[Change detection outputs]
┌──

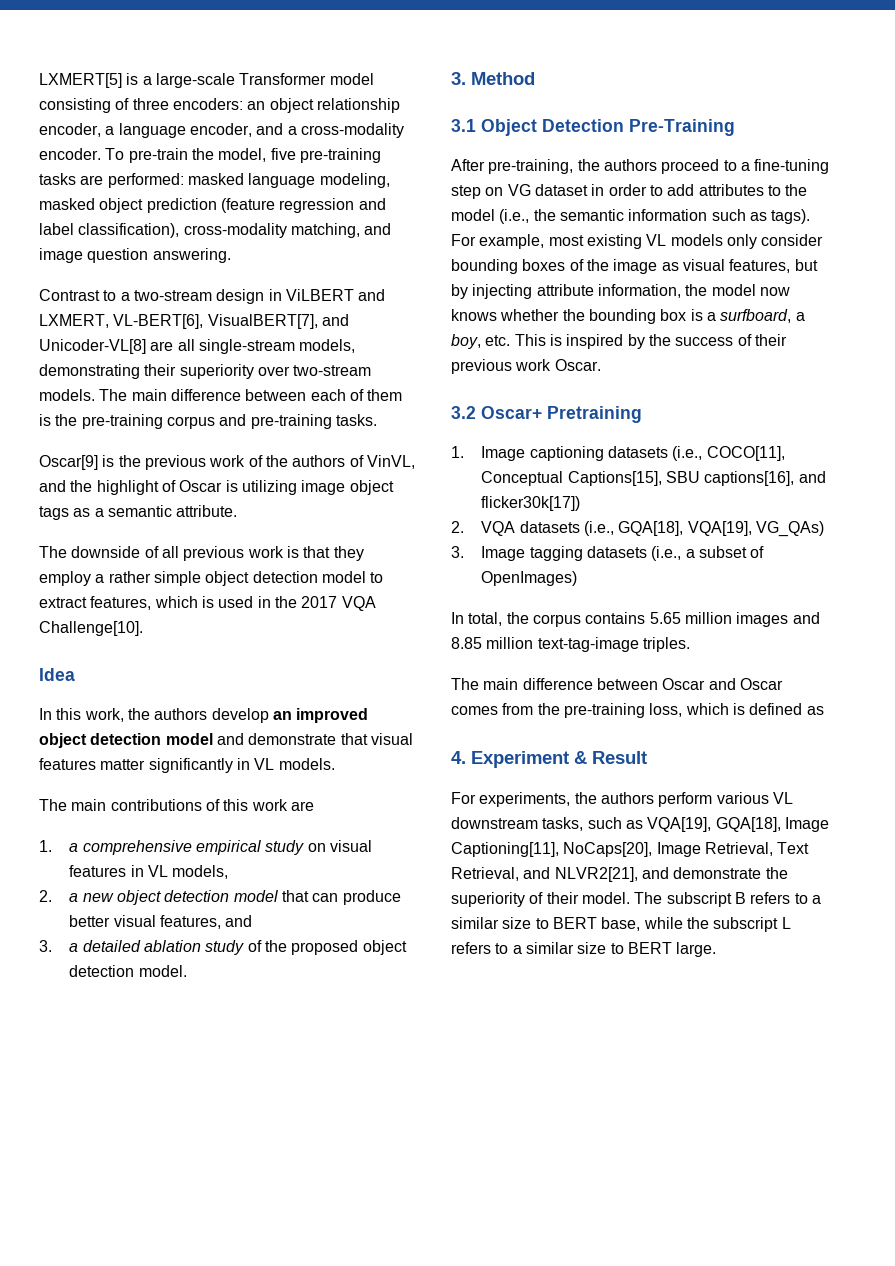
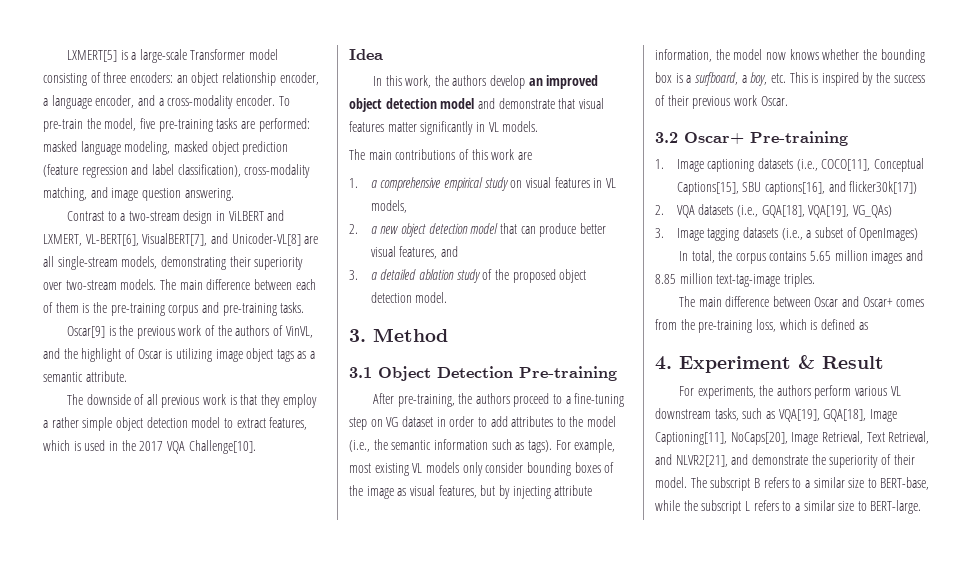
- 3.1 Object Detection Pre-Training
+ 3.1 Object Detection Pre-training
- 3.2 Oscar+ Pretraining
+ 3.2 Oscar+ Pre-training
- The main difference between Oscar and Oscar comes from the pre-training loss, which is defined as
+ The main difference between Oscar and Oscar+ comes from the pre-training loss, which is defined as
- The subscript B refers to a similar size to BERT base, while the subscript L refers to a similar size to BERT large.
+ The subscript B refers to a similar size to BERT-base, while the subscript L refers to a similar size to BERT-large.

└──

● **Exercise prompt**
Lines from the one containing "- The subscript" through the last line of the records, restated word for word: that is the whole response.

● **Response to the task**
- The subscript B refers to a similar size to BERT base, while the subscript L refers to a similar size to BERT large.
+ The subscript B refers to a similar size to BERT-base, while the subscript L refers to a similar size to BERT-large.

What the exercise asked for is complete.